**What to work on:** Go to the line below containing "due date: 2022-04-02 -> 2022-03-13" and print exactly from there through the line containing "total: 1910.78 -> 2047.65", both included. Print nothing else.

**Records to process:**
■ ■ ■ ■

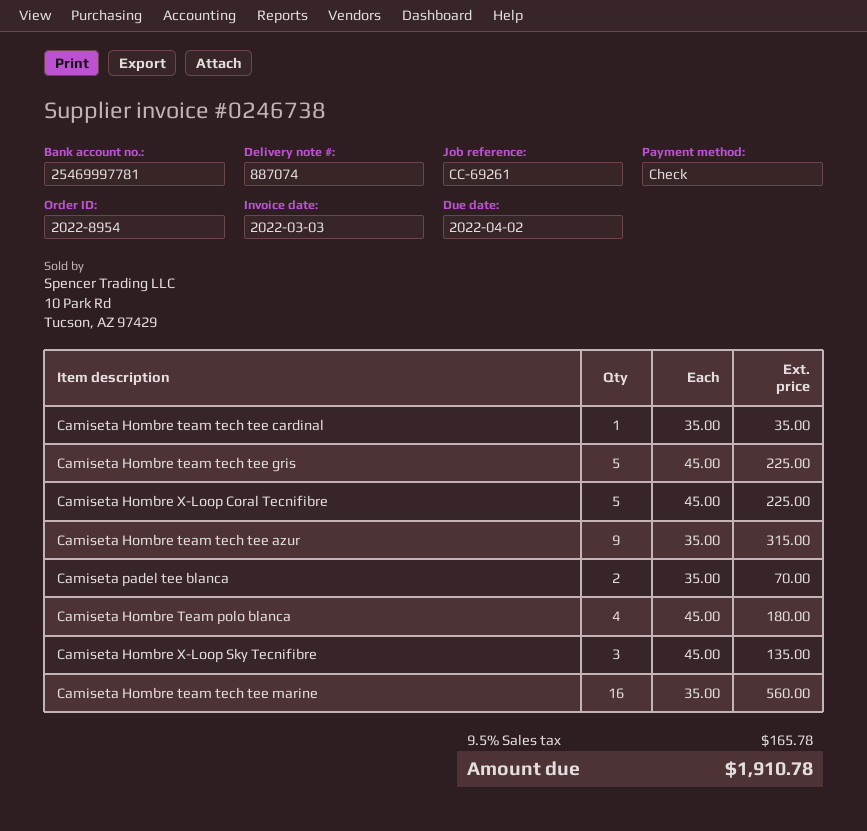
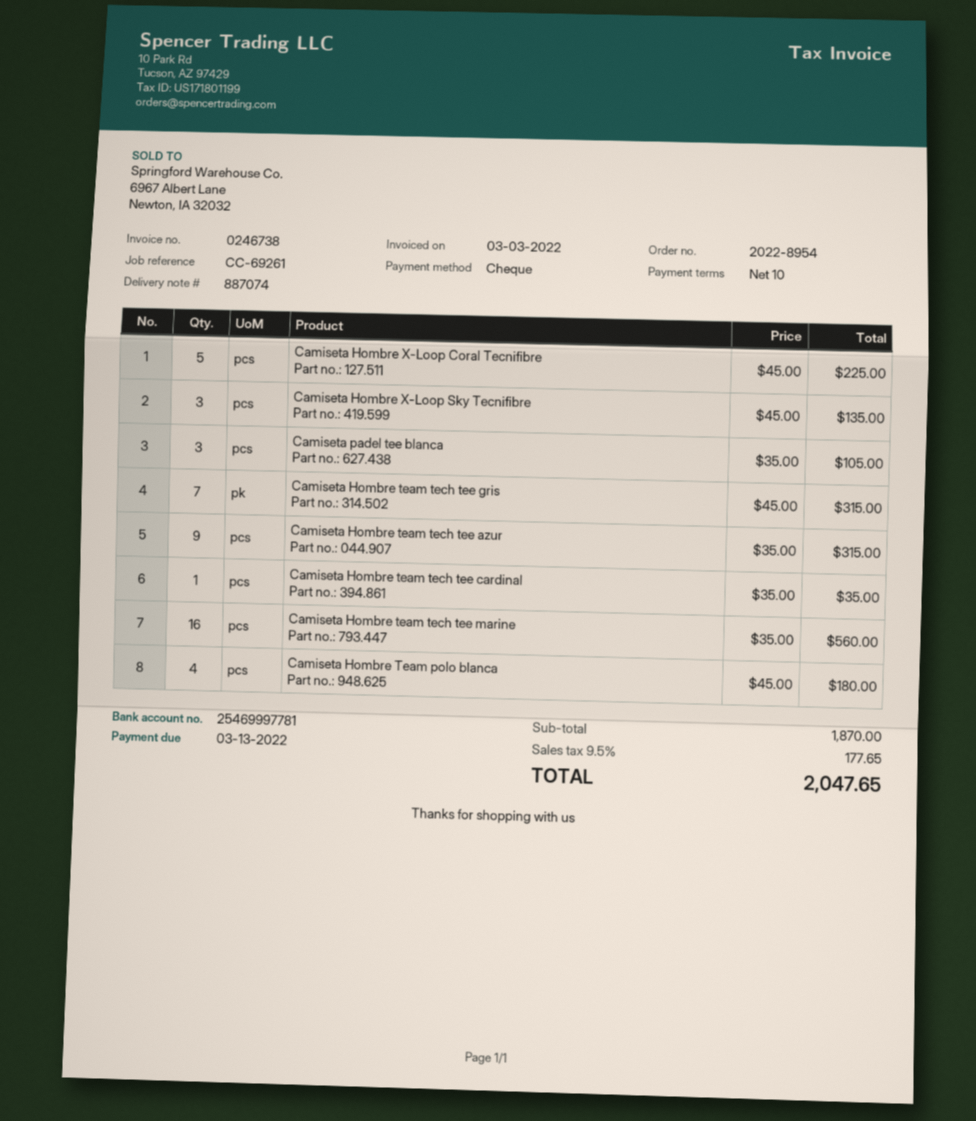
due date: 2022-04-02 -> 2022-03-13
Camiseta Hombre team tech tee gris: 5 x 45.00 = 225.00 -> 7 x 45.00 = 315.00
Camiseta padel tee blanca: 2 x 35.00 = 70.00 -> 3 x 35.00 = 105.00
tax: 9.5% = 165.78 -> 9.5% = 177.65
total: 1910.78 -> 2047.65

■ ■ ■ ■

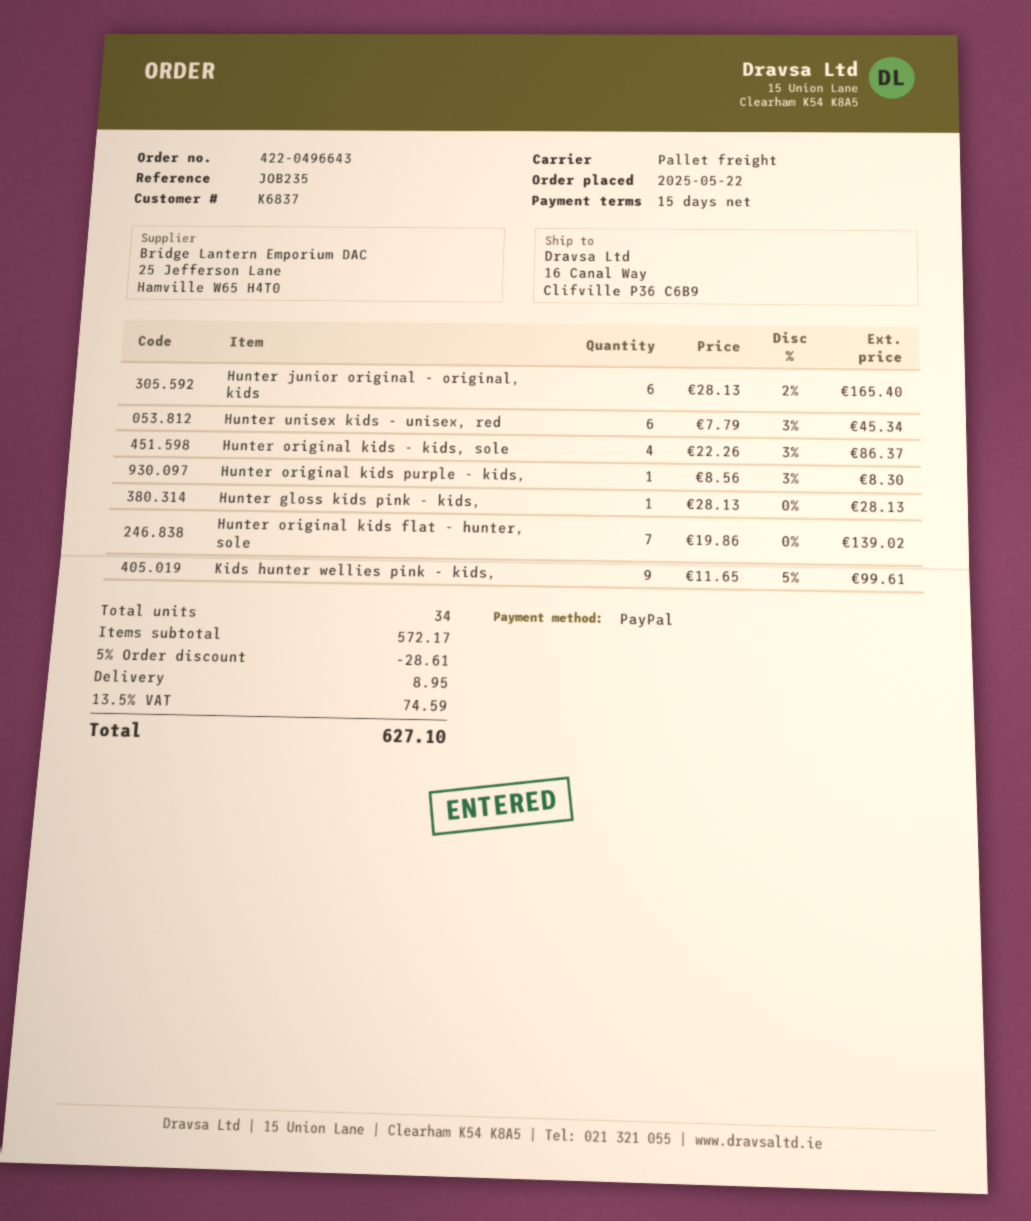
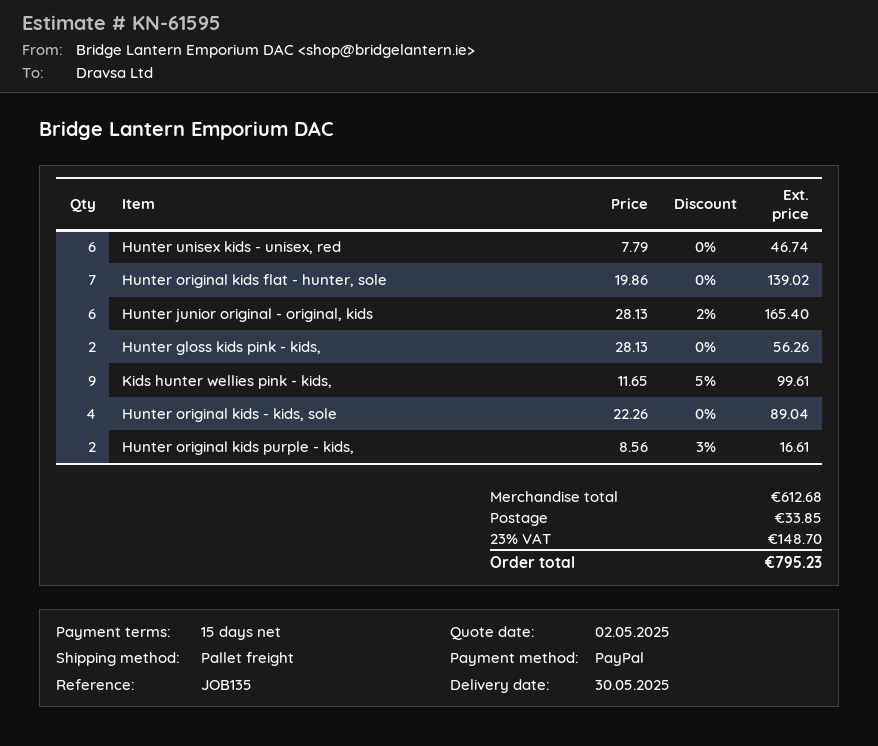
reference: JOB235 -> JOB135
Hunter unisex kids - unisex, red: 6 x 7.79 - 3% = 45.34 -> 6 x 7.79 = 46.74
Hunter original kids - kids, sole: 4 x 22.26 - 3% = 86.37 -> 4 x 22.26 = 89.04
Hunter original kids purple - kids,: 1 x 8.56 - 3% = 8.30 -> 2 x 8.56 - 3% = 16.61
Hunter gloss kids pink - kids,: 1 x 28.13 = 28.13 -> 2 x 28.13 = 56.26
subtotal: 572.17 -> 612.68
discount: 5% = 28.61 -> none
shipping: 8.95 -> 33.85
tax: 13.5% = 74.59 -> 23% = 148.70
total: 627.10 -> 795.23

■ ■ ■ ■

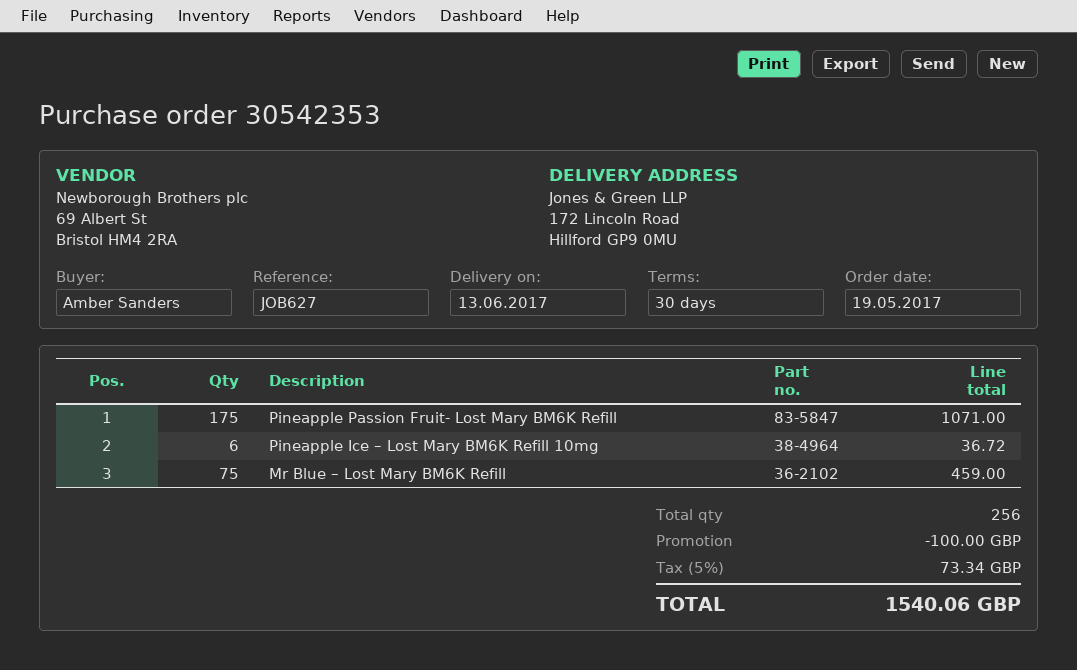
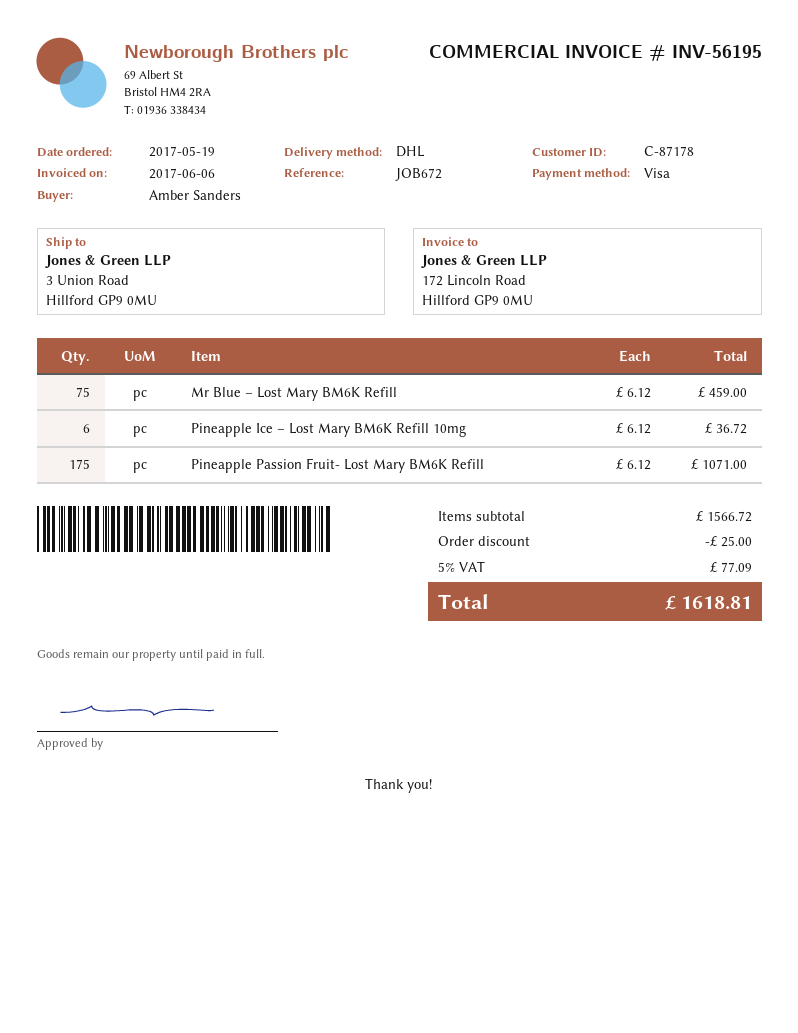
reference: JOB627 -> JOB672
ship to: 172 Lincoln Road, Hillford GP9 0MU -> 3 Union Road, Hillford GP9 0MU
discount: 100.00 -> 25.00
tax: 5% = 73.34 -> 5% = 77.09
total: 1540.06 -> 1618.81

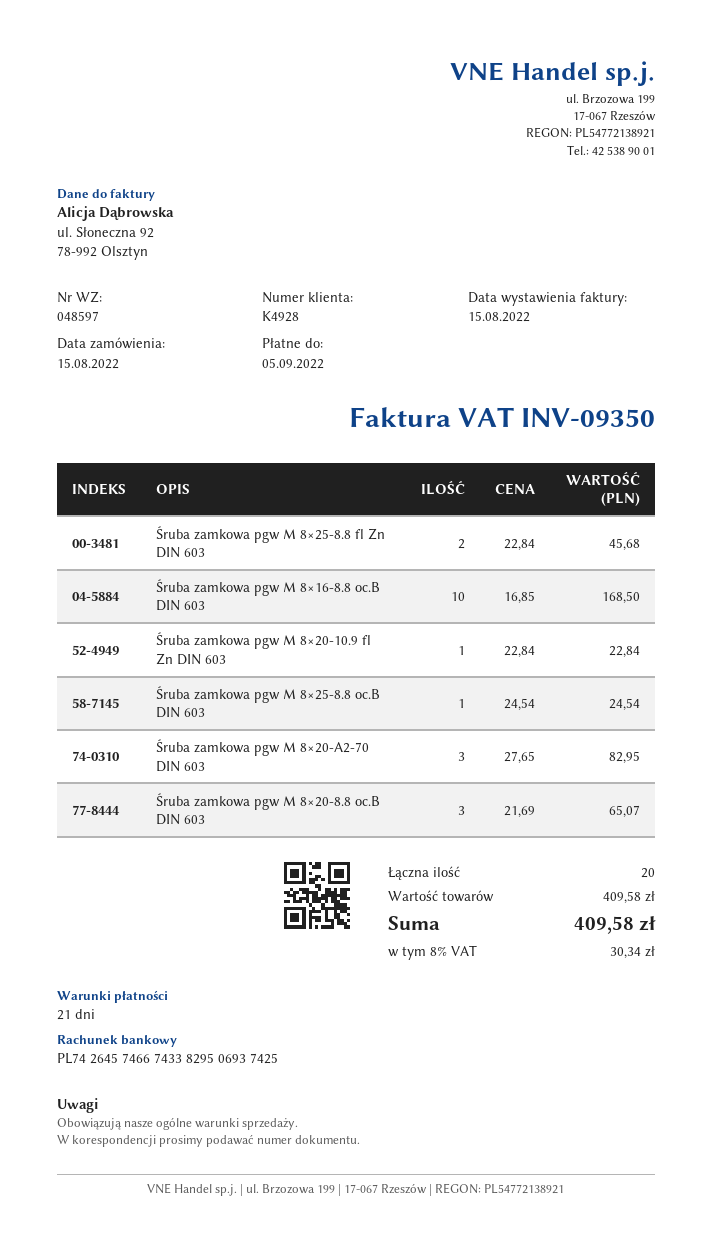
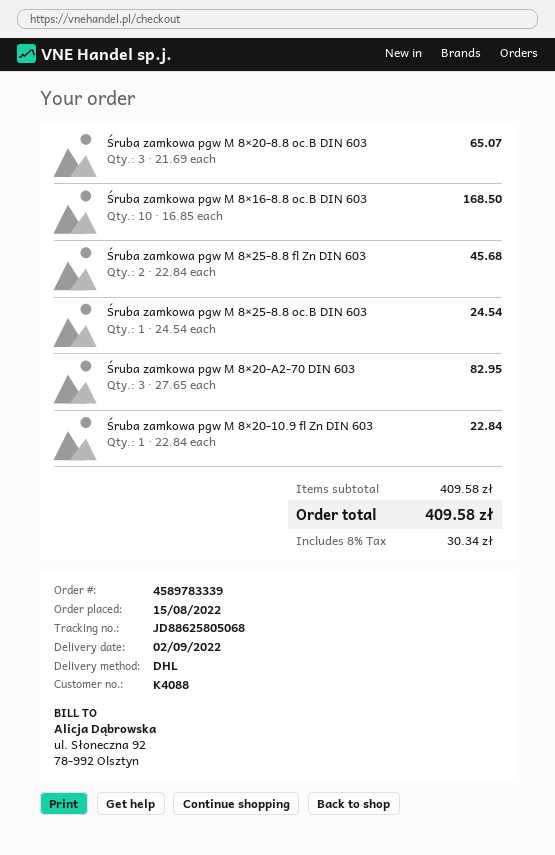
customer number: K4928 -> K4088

■ ■ ■ ■

**Answer below:**
due date: 2022-04-02 -> 2022-03-13
Camiseta Hombre team tech tee gris: 5 x 45.00 = 225.00 -> 7 x 45.00 = 315.00
Camiseta padel tee blanca: 2 x 35.00 = 70.00 -> 3 x 35.00 = 105.00
tax: 9.5% = 165.78 -> 9.5% = 177.65
total: 1910.78 -> 2047.65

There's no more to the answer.